◆ **Activity**: Set down every record below exactly as it stands, with the pictures omitted.

-------- Dataset records --------

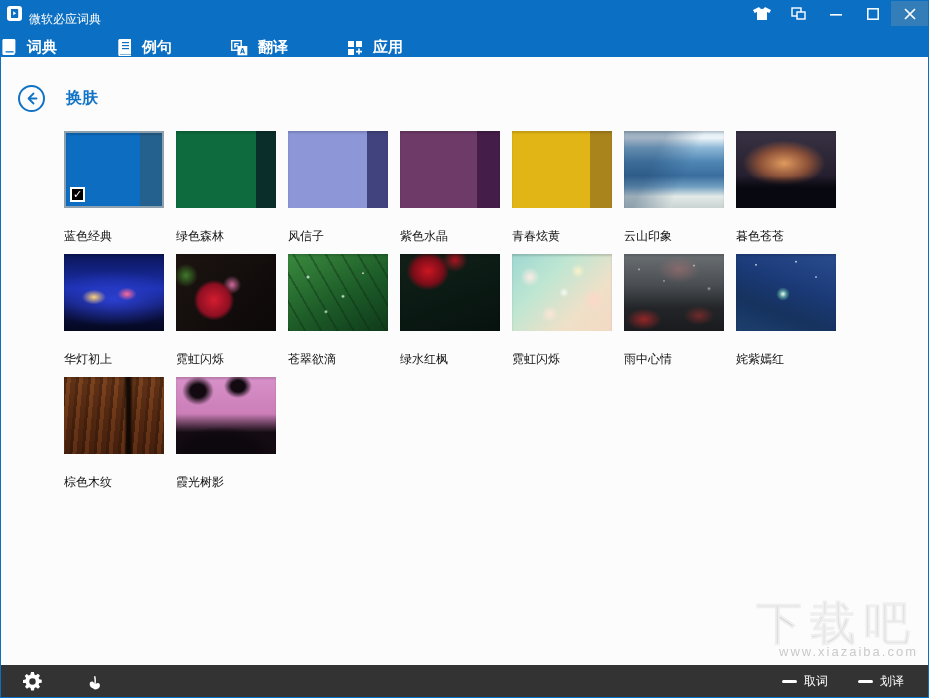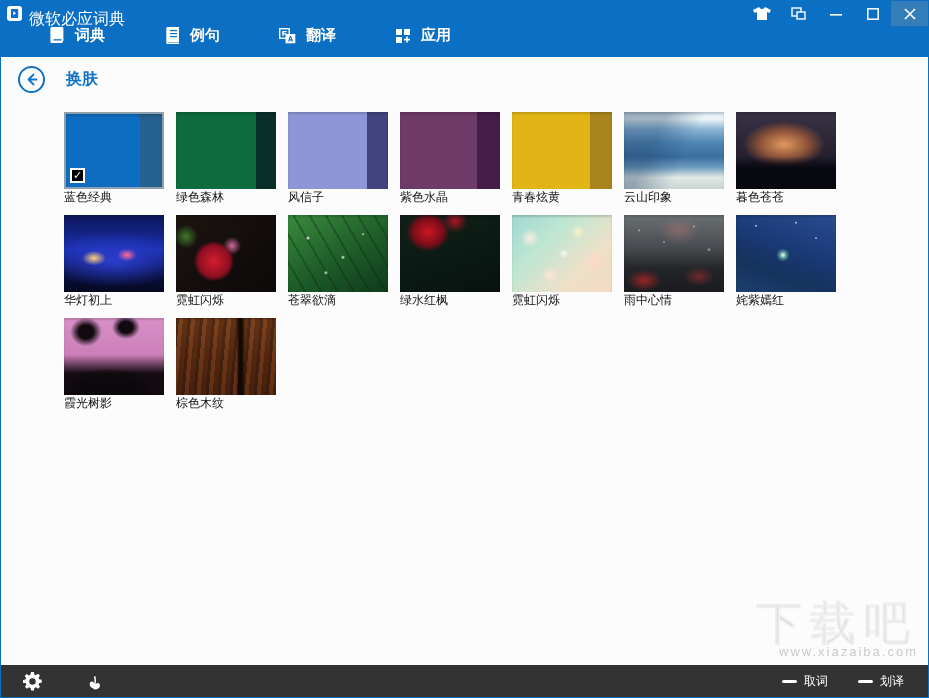--- a/index.html
+++ b/index.html
@@ -4,43 +4,43 @@
 <style>
   * { margin:0; padding:0; box-sizing:border-box; }
   html,body { width:929px; height:698px; }
   body { font-family:"Liberation Sans","DejaVu Sans",sans-serif; overflow:hidden; background:#fcfcfc; }
   .window { width:929px; height:698px; display:flex; flex-direction:column; border:1px solid #0a70c4; position:relative; }
 
   
   .titlebar { height:25px; background:#0b6fc3; display:flex; align-items:center; flex:none; position:relative; }
   .app-icon { width:15px; height:15px; background:#fff; border-radius:3px; margin:0 7px 0 6px; display:flex; align-items:center; justify-content:center; }
   .app-icon svg { display:block; }
-  .app-title { color:#fff; font-size:16px;margin-top:12px; }
+  .app-title { color:#fff; font-size:12px;margin-top:12px; }
   .tb-right { position:absolute; right:0; top:0; height:25px; display:flex; align-items:stretch; }
   .tb-btn { width:37px; display:flex; align-items:center; justify-content:center; color:#fff; cursor:default; }
   .tb-btn svg { display:block; }
   .tb-btn.close { background:#337db8; }
 
   
-  .navbar { height:31px; background:#0b6fc3; display:flex; align-items:flex-start; padding-left:48px; gap:59px; flex:none; }
+  .navbar { height:31px; background:#0b6fc3; display:flex; align-items:flex-end; gap:59px; flex:none; }
   .nav-tab { display:flex; align-items:center; gap:10px; color:#fff; font-size:15px; font-weight:600; cursor:default; }
   .nav-tab svg { display:block; }
 
   
   .content { flex:1; background:#fcfcfc; position:relative; overflow:hidden; }
-  .page-header { display:flex; align-items:center; margin:9px 0 0 17px; gap:21px; }
+  .page-header { display:flex; align-items:center; margin:28px 0 0 17px; gap:21px; }
   .back-btn { width:27px; height:27px; border:2px solid #1173c5; border-radius:50%; display:flex; align-items:center; justify-content:center; background:#fcfcfc; }
   .page-title { color:#1173c5; font-size:16px; font-weight:bold; }
 
   .theme-grid { margin:19px 0 0 63px; display:grid; grid-template-columns:repeat(7,100px); column-gap:12px; row-gap:9px; width:790px; }
   .tile { width:100px; cursor:pointer; }
   .tile-img { width:100px; height:77px; position:relative; }
   .tile-img::after { content:''; position:absolute; inset:0; box-shadow:inset 0 2px 2px rgba(0,0,0,.15); pointer-events:none; }
   .tile.selected .tile-img { border:2px solid #8ea0ae; }
-  .tile-label { font-size:12px; color:#111; margin-top:0; line-height:17px; white-space:nowrap; }
+  .tile-label { font-size:12px; color:#111; margin-top:20px; line-height:17px; white-space:nowrap; }
   .tile-check { position:absolute; left:4px; bottom:4px; width:15px; height:15px; background:#000; border:2px solid #fff; color:#fff;
                 font-size:11px; line-height:11px; font-weight:bold; display:flex; align-items:center; justify-content:center; }
 
   
   .t-blue-classic   { background:linear-gradient(to right,#0d6dc1 0 77%,#25618e 77%); }
   .t-green-forest   { background:linear-gradient(to right,#0e6b3e 0 80%,#0a2f2a 80%); }
   .t-hyacinth       { background:linear-gradient(to right,#8d97d8 0 79%,#41437f 79%); }
   .t-purple-crystal { background:linear-gradient(to right,#6e3a68 0 77%,#451d49 77%); }
   .t-youth-yellow   { background:linear-gradient(to right,#e2b517 0 78%,#a9831c 78%); }
   .t-cloud-mountain { background:
@@ -278,26 +278,26 @@
         </div>
         <div class="tile">
           <div class="tile-img t-rain-mood"></div>
           <div class="tile-label">雨中心情</div>
         </div>
         <div class="tile">
           <div class="tile-img t-starry-sky"></div>
           <div class="tile-label">姹紫嫣红</div>
         </div>
         <div class="tile">
+          <div class="tile-img t-wood-grain"></div>
+          <div class="tile-label">棕色木纹</div>
+        </div>
+        <div class="tile">
           <div class="tile-img t-palm-glow"></div>
           <div class="tile-label">霞光树影</div>
-        </div>
-        <div class="tile">
-          <div class="tile-img t-wood-grain"></div>
-          <div class="tile-label">棕色木纹</div>
         </div>
       </div>
 
     <div class="watermark">
       <div class="wm-big">下载吧</div>
       <div class="wm-small">www.xiazaiba.com</div>
     </div>
   </div>
 
   <div class="bottombar">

--------

◆ **The completed task**:
--- a/index.html
+++ b/index.html
@@ -4,43 +4,43 @@
 <style>
   * { margin:0; padding:0; box-sizing:border-box; }
   html,body { width:929px; height:698px; }
   body { font-family:"Liberation Sans","DejaVu Sans",sans-serif; overflow:hidden; background:#fcfcfc; }
   .window { width:929px; height:698px; display:flex; flex-direction:column; border:1px solid #0a70c4; position:relative; }
 
   
   .titlebar { height:25px; background:#0b6fc3; display:flex; align-items:center; flex:none; position:relative; }
   .app-icon { width:15px; height:15px; background:#fff; border-radius:3px; margin:0 7px 0 6px; display:flex; align-items:center; justify-content:center; }
   .app-icon svg { display:block; }
-  .app-title { color:#fff; font-size:16px;margin-top:12px; }
+  .app-title { color:#fff; font-size:12px;margin-top:12px; }
   .tb-right { position:absolute; right:0; top:0; height:25px; display:flex; align-items:stretch; }
   .tb-btn { width:37px; display:flex; align-items:center; justify-content:center; color:#fff; cursor:default; }
   .tb-btn svg { display:block; }
   .tb-btn.close { background:#337db8; }
 
   
-  .navbar { height:31px; background:#0b6fc3; display:flex; align-items:flex-start; padding-left:48px; gap:59px; flex:none; }
+  .navbar { height:31px; background:#0b6fc3; display:flex; align-items:flex-end; gap:59px; flex:none; }
   .nav-tab { display:flex; align-items:center; gap:10px; color:#fff; font-size:15px; font-weight:600; cursor:default; }
   .nav-tab svg { display:block; }
 
   
   .content { flex:1; background:#fcfcfc; position:relative; overflow:hidden; }
-  .page-header { display:flex; align-items:center; margin:9px 0 0 17px; gap:21px; }
+  .page-header { display:flex; align-items:center; margin:28px 0 0 17px; gap:21px; }
   .back-btn { width:27px; height:27px; border:2px solid #1173c5; border-radius:50%; display:flex; align-items:center; justify-content:center; background:#fcfcfc; }
   .page-title { color:#1173c5; font-size:16px; font-weight:bold; }
 
   .theme-grid { margin:19px 0 0 63px; display:grid; grid-template-columns:repeat(7,100px); column-gap:12px; row-gap:9px; width:790px; }
   .tile { width:100px; cursor:pointer; }
   .tile-img { width:100px; height:77px; position:relative; }
   .tile-img::after { content:''; position:absolute; inset:0; box-shadow:inset 0 2px 2px rgba(0,0,0,.15); pointer-events:none; }
   .tile.selected .tile-img { border:2px solid #8ea0ae; }
-  .tile-label { font-size:12px; color:#111; margin-top:0; line-height:17px; white-space:nowrap; }
+  .tile-label { font-size:12px; color:#111; margin-top:20px; line-height:17px; white-space:nowrap; }
   .tile-check { position:absolute; left:4px; bottom:4px; width:15px; height:15px; background:#000; border:2px solid #fff; color:#fff;
                 font-size:11px; line-height:11px; font-weight:bold; display:flex; align-items:center; justify-content:center; }
 
   
   .t-blue-classic   { background:linear-gradient(to right,#0d6dc1 0 77%,#25618e 77%); }
   .t-green-forest   { background:linear-gradient(to right,#0e6b3e 0 80%,#0a2f2a 80%); }
   .t-hyacinth       { background:linear-gradient(to right,#8d97d8 0 79%,#41437f 79%); }
   .t-purple-crystal { background:linear-gradient(to right,#6e3a68 0 77%,#451d49 77%); }
   .t-youth-yellow   { background:linear-gradient(to right,#e2b517 0 78%,#a9831c 78%); }
   .t-cloud-mountain { background:
@@ -278,26 +278,26 @@
         </div>
         <div class="tile">
           <div class="tile-img t-rain-mood"></div>
           <div class="tile-label">雨中心情</div>
         </div>
         <div class="tile">
           <div class="tile-img t-starry-sky"></div>
           <div class="tile-label">姹紫嫣红</div>
         </div>
         <div class="tile">
+          <div class="tile-img t-wood-grain"></div>
+          <div class="tile-label">棕色木纹</div>
+        </div>
+        <div class="tile">
           <div class="tile-img t-palm-glow"></div>
           <div class="tile-label">霞光树影</div>
-        </div>
-        <div class="tile">
-          <div class="tile-img t-wood-grain"></div>
-          <div class="tile-label">棕色木纹</div>
         </div>
       </div>
 
     <div class="watermark">
       <div class="wm-big">下载吧</div>
       <div class="wm-small">www.xiazaiba.com</div>
     </div>
   </div>
 
   <div class="bottombar">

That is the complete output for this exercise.